BEGIN Material for this exercise

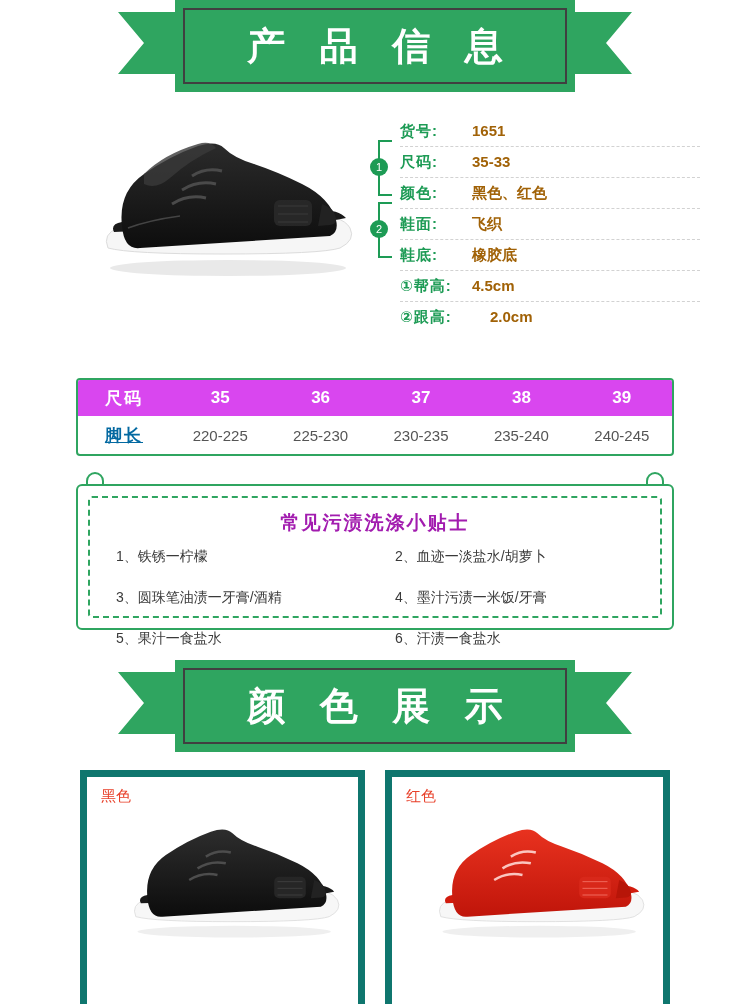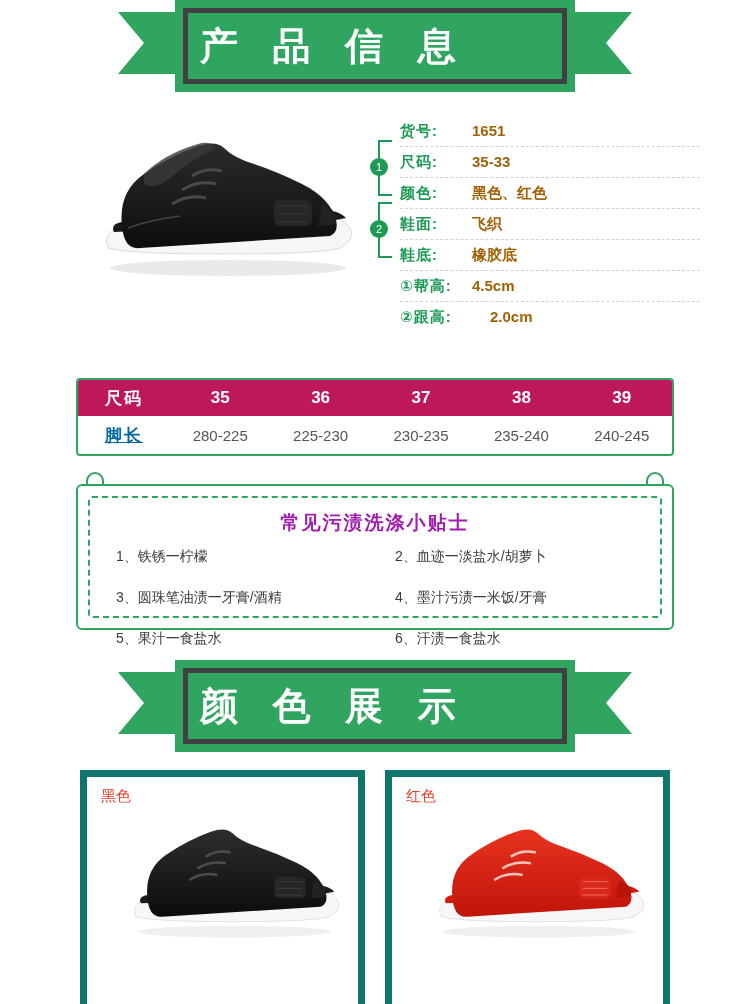--- a/index.html
+++ b/index.html
@@ -26,8 +26,8 @@
   }
   .banner .plate-inner {
     position: absolute; left: 8px; top: 8px; right: 8px; bottom: 8px;
-    border: 5px solid #404040;
-    display: flex; align-items: center; 
+    border: 2px solid #404040;
+    display: flex; align-items: center; justify-content: center;
   }
   .banner .title {
     color: #ffffff; font-size: 38px; font-weight: bold; letter-spacing: 12px;

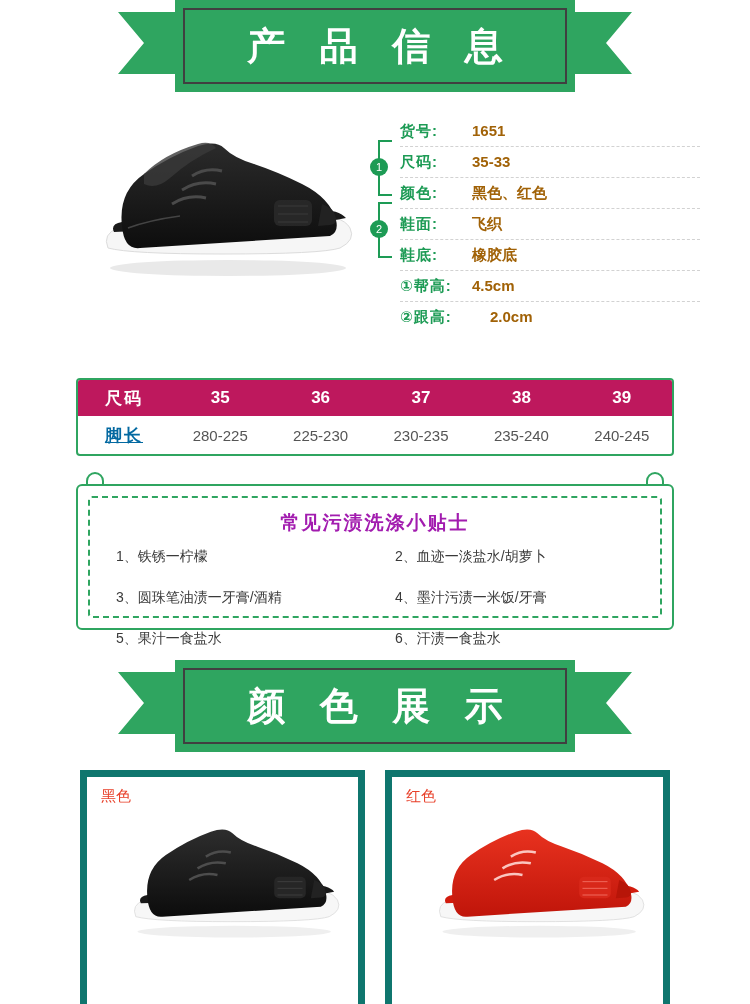--- a/index.html
+++ b/index.html
@@ -74,7 +74,7 @@
     overflow: hidden;
   }
   .size-head {
-    display: flex; height: 36px; background: #be185d; color: #ffffff;
+    display: flex; height: 36px; background: #d946ef; color: #ffffff;
     align-items: center; font-size: 17px; font-weight: bold;
   }
   .size-body {

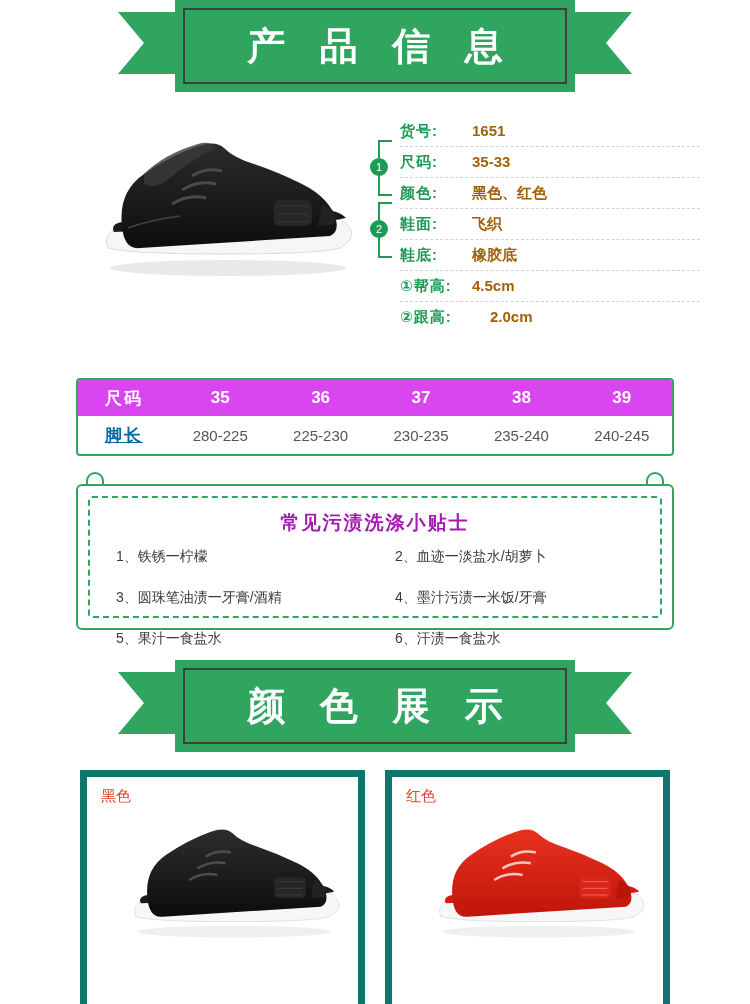--- a/index.html
+++ b/index.html
@@ -232,7 +232,7 @@
       </div>
       <div class="size-body">
         <div class="size-cell lbl">脚长</div>
-        <div class="size-cell">280-225</div>
+        <div class="size-cell">220-225</div>
         <div class="size-cell">225-230</div>
         <div class="size-cell">230-235</div>
         <div class="size-cell">235-240</div>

END Material for this exercise

Required action: Every record above should be set down exactly, with the pictures left out.

Response to the task:
--- a/index.html
+++ b/index.html
@@ -26,8 +26,8 @@
   }
   .banner .plate-inner {
     position: absolute; left: 8px; top: 8px; right: 8px; bottom: 8px;
-    border: 5px solid #404040;
-    display: flex; align-items: center; 
+    border: 2px solid #404040;
+    display: flex; align-items: center; justify-content: center;
   }
   .banner .title {
     color: #ffffff; font-size: 38px; font-weight: bold; letter-spacing: 12px;

--- a/index.html
+++ b/index.html
@@ -74,7 +74,7 @@
     overflow: hidden;
   }
   .size-head {
-    display: flex; height: 36px; background: #be185d; color: #ffffff;
+    display: flex; height: 36px; background: #d946ef; color: #ffffff;
     align-items: center; font-size: 17px; font-weight: bold;
   }
   .size-body {

--- a/index.html
+++ b/index.html
@@ -232,7 +232,7 @@
       </div>
       <div class="size-body">
         <div class="size-cell lbl">脚长</div>
-        <div class="size-cell">280-225</div>
+        <div class="size-cell">220-225</div>
         <div class="size-cell">225-230</div>
         <div class="size-cell">230-235</div>
         <div class="size-cell">235-240</div>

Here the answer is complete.